● **Work instructions**
Everything from the line with "padding: 3px 14px" to the line with "margin-left: none ->" in the listing below, both lines included, needs to be copied exactly, apart from the pictures.

● **Available records**

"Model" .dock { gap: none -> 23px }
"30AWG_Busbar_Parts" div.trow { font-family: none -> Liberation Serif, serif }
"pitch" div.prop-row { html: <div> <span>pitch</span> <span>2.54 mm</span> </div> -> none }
...
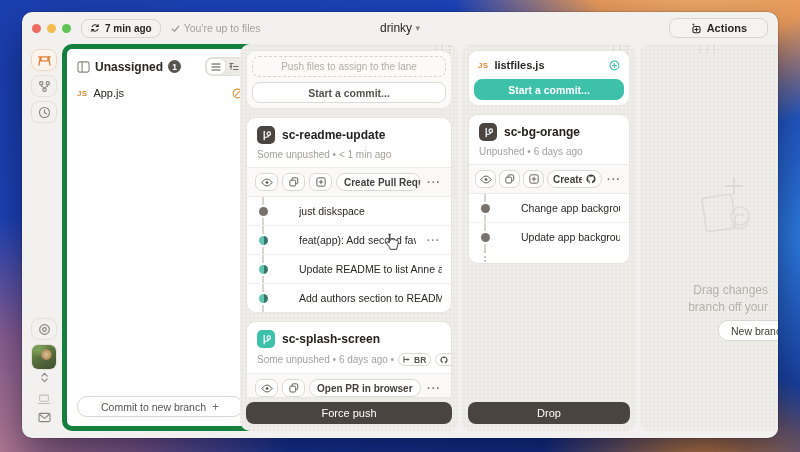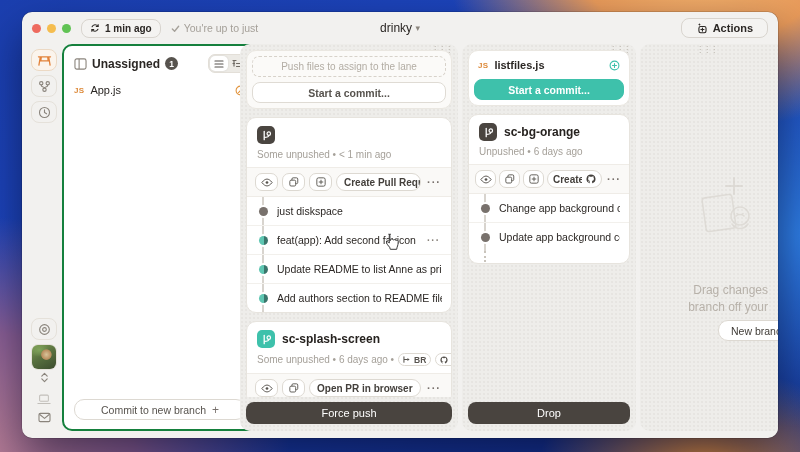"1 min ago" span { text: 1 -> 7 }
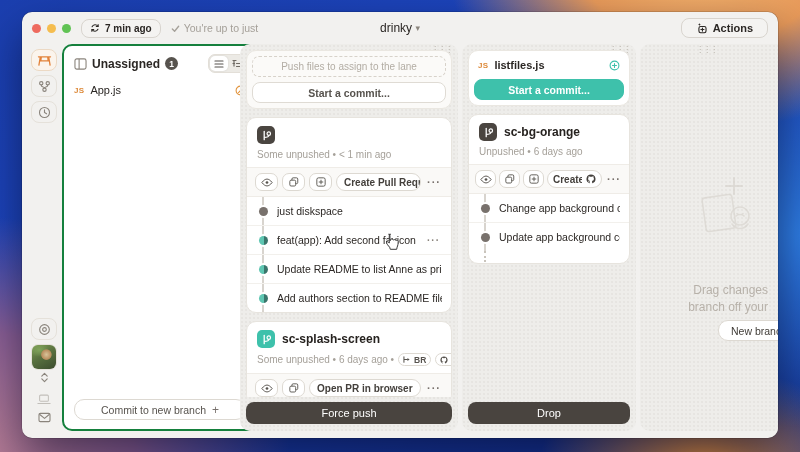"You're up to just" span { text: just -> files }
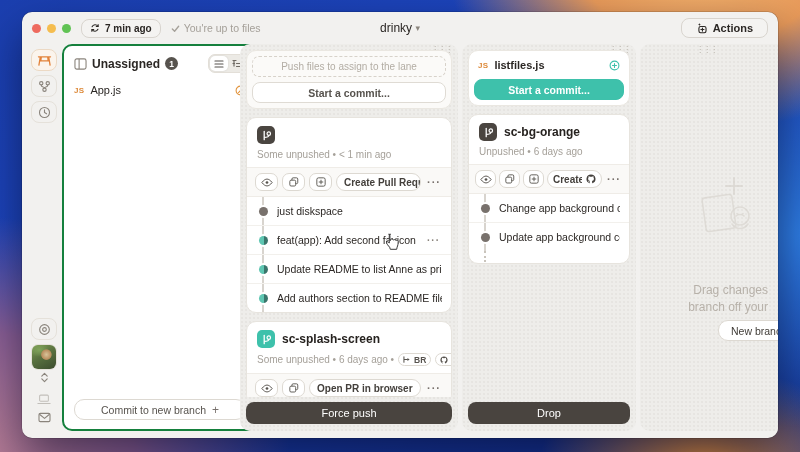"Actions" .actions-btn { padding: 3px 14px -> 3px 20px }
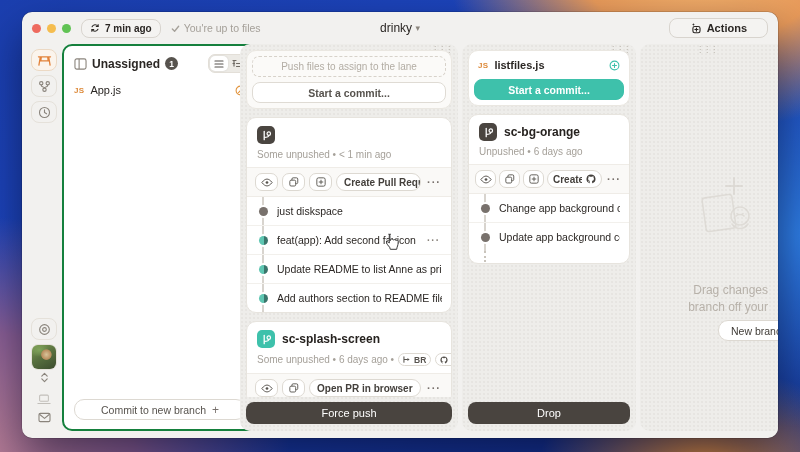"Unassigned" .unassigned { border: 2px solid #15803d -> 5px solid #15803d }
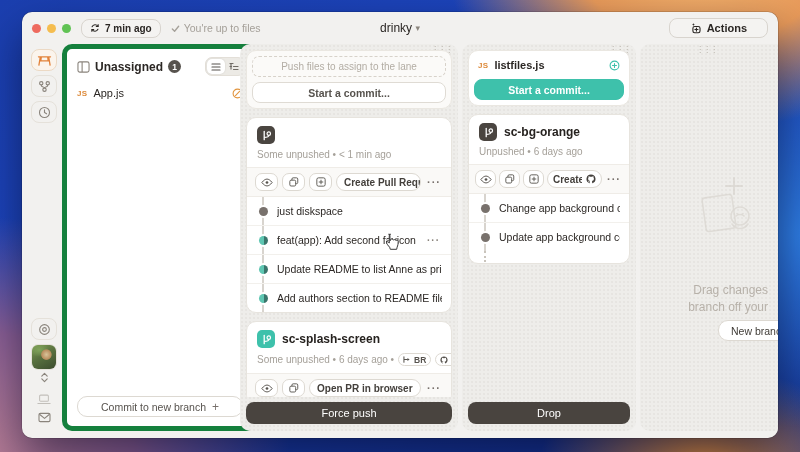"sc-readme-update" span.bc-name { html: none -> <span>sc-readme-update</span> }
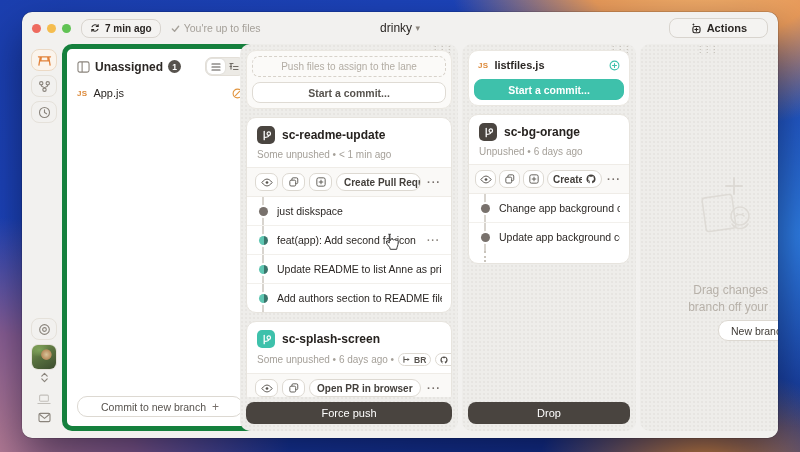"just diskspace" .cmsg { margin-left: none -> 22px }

● **Answer area**
"Actions" .actions-btn { padding: 3px 14px -> 3px 20px }
"Unassigned" .unassigned { border: 2px solid #15803d -> 5px solid #15803d }
"sc-readme-update" span.bc-name { html: none -> <span>sc-readme-update</span> }
"just diskspace" .cmsg { margin-left: none -> 22px }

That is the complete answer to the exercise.